Stoke-on-Trent: a different kind of Christianity

Stoke is a city designated for dispersal of refugees by the Home Office. This may account for the higher than average support for UKIP and other xenophobic groups in the Five Towns, where jobs are hard to come by. As witnessed by the Reverend Sally Smith on Radio 4's Beyond Belief last December, Iranian Christians, fleeing persecution in their own country, have taken to the Church of England there. Perhaps this is because, being more highly educated than the average migrant, they are already familiar with the Anglican mind-set. They have certainly formed a cohesive community within the church in Hanley. However, the traditionalists there have found it difficult to adjust to being outnumbered by Iranians and most have moved to worship in other churches in the group. The higher educational attainment may have made it easier for members of the Iranian Christian diaspora to be given leave to remain and to find work, which would be another cause for resentment.

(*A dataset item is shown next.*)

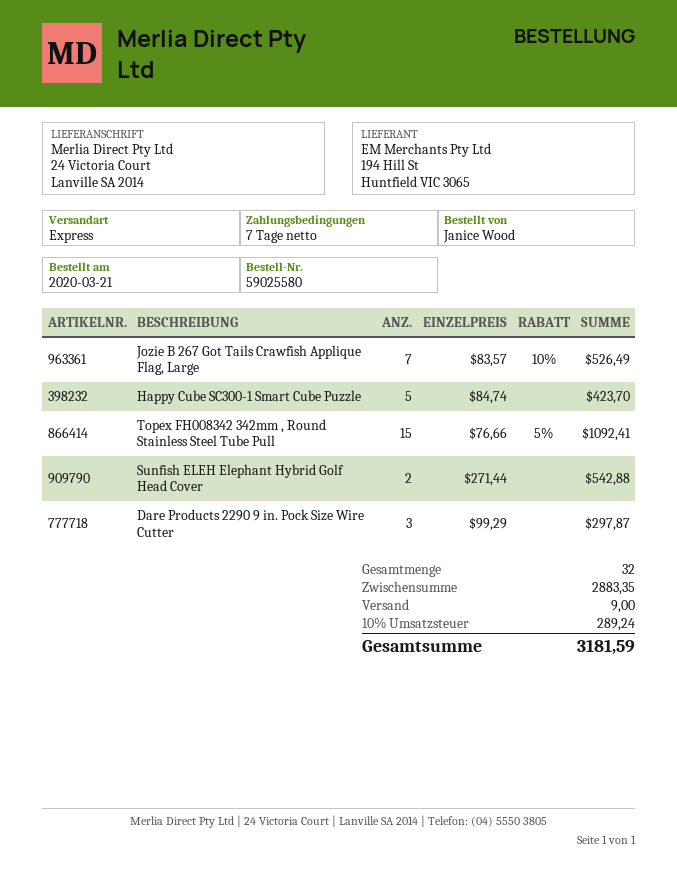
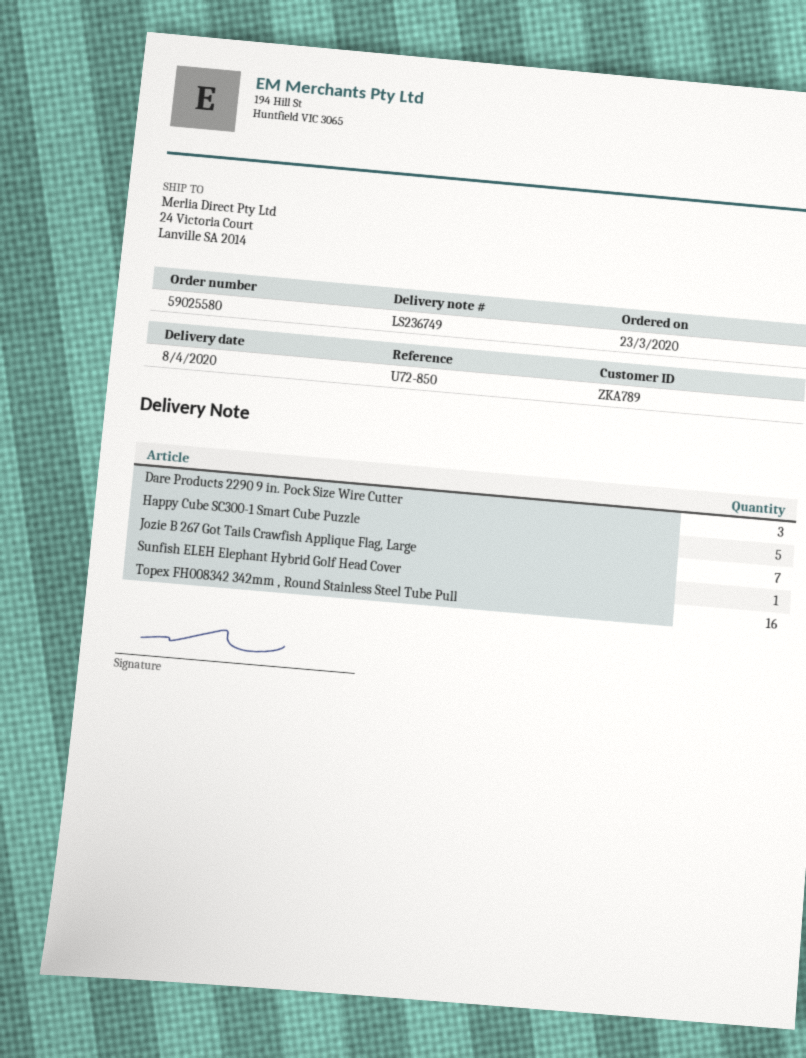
order date: 2020-03-21 -> 2020-03-23
Topex FH008342 342mm , Round Stainless Steel Tube Pull: 15 -> 16
Sunfish ELEH Elephant Hybrid Golf Head Cover: 2 -> 1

We have already seen how the Roman Catholic church in Britain has been revitalised by the Polish community, old as a result of fleeing from Nazi and then Stalinist persecution, and new from signing up to the EU right to work throughout the Union. In turn, this has benefited the wider community, not just Catholic, as the church has been able to help poorer people who have slipped through the bureaucratic cracks.

England is nominally a Christian country, but it appears that there is a distinctly unchristian feeling towards refugees in the Potteries. So it would not be surprising to see a UKIP gain in the by-election on Thursday in spite of the revelations that their candidate had a cavalier attitude to historical fact. Having campaign slogans exposed as lies well before the vote did not hurt President Trump or LeaveEU. With the capitulation of Labour, Liberal Democrats offer the only real alternative to UKIP's sour world view. It is a lot of ground to make up, but we have already seen some dramatic Liberal Democrat gains since the June referendum.

There is a contrast with Stockton-on-Tees, another area earmarked for dispersal of Iranian refugees. There, too, the church has been swollen as a result of Iranian incoming. But many groups, both existing like the Red Cross or specifically formed, have been eager to offer support,  Stockton Liberal Democrats, who have been leading the fight against mistreatment of refugee children, report an increase in membership.

Possibly a third of the votes are already in by post in Stoke. The majority of these will be from older people who are conservative and likely to lean to UKIP. However, if enough of the younger electorate, Christian or humanist, turn out on the day we could yet see a victory for optimism over pessimism, tolerance rather than intolerance and hope for rebuilding social structures for all.